→ Exercise brief: Would you write out the entries below, every one of them, exactly?
START Data for processing
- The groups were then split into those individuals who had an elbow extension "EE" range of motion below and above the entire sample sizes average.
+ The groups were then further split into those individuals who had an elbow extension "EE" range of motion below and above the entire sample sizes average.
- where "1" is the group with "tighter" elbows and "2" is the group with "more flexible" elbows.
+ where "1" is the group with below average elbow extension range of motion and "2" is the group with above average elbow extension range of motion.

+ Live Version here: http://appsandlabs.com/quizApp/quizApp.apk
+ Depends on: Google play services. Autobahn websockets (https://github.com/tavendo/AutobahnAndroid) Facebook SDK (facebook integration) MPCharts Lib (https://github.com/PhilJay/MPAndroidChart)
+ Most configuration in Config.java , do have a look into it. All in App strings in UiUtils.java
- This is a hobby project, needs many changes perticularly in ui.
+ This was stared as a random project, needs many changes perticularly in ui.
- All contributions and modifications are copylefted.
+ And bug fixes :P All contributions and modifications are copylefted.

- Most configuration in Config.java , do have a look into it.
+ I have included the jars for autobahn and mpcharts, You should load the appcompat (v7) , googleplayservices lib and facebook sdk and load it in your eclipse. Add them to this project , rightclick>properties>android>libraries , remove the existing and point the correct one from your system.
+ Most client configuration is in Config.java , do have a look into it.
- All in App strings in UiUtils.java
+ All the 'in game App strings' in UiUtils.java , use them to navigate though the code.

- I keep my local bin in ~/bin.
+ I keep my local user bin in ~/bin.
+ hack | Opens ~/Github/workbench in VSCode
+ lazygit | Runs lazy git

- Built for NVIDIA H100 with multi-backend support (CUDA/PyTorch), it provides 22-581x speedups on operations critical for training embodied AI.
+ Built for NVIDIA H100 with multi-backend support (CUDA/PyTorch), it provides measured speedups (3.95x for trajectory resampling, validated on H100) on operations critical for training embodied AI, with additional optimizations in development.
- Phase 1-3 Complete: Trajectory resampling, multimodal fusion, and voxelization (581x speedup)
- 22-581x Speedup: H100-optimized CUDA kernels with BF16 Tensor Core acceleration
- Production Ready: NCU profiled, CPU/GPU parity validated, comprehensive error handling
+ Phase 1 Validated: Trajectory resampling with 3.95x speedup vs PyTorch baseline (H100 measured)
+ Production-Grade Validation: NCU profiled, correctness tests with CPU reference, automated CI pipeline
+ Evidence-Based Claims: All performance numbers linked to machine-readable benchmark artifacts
END Data for processing
→ Reply:
- The groups were then split into those individuals who had an elbow extension "EE" range of motion below and above the entire sample sizes average.
+ The groups were then further split into those individuals who had an elbow extension "EE" range of motion below and above the entire sample sizes average.
- where "1" is the group with "tighter" elbows and "2" is the group with "more flexible" elbows.
+ where "1" is the group with below average elbow extension range of motion and "2" is the group with above average elbow extension range of motion.

+ Live Version here: http://appsandlabs.com/quizApp/quizApp.apk
+ Depends on: Google play services. Autobahn websockets (https://github.com/tavendo/AutobahnAndroid) Facebook SDK (facebook integration) MPCharts Lib (https://github.com/PhilJay/MPAndroidChart)
+ Most configuration in Config.java , do have a look into it. All in App strings in UiUtils.java
- This is a hobby project, needs many changes perticularly in ui.
+ This was stared as a random project, needs many changes perticularly in ui.
- All contributions and modifications are copylefted.
+ And bug fixes :P All contributions and modifications are copylefted.

- Most configuration in Config.java , do have a look into it.
+ I have included the jars for autobahn and mpcharts, You should load the appcompat (v7) , googleplayservices lib and facebook sdk and load it in your eclipse. Add them to this project , rightclick>properties>android>libraries , remove the existing and point the correct one from your system.
+ Most client configuration is in Config.java , do have a look into it.
- All in App strings in UiUtils.java
+ All the 'in game App strings' in UiUtils.java , use them to navigate though the code.

- I keep my local bin in ~/bin.
+ I keep my local user bin in ~/bin.
+ hack | Opens ~/Github/workbench in VSCode
+ lazygit | Runs lazy git

- Built for NVIDIA H100 with multi-backend support (CUDA/PyTorch), it provides 22-581x speedups on operations critical for training embodied AI.
+ Built for NVIDIA H100 with multi-backend support (CUDA/PyTorch), it provides measured speedups (3.95x for trajectory resampling, validated on H100) on operations critical for training embodied AI, with additional optimizations in development.
- Phase 1-3 Complete: Trajectory resampling, multimodal fusion, and voxelization (581x speedup)
- 22-581x Speedup: H100-optimized CUDA kernels with BF16 Tensor Core acceleration
- Production Ready: NCU profiled, CPU/GPU parity validated, comprehensive error handling
+ Phase 1 Validated: Trajectory resampling with 3.95x speedup vs PyTorch baseline (H100 measured)
+ Production-Grade Validation: NCU profiled, correctness tests with CPU reference, automated CI pipeline
+ Evidence-Based Claims: All performance numbers linked to machine-readable benchmark artifacts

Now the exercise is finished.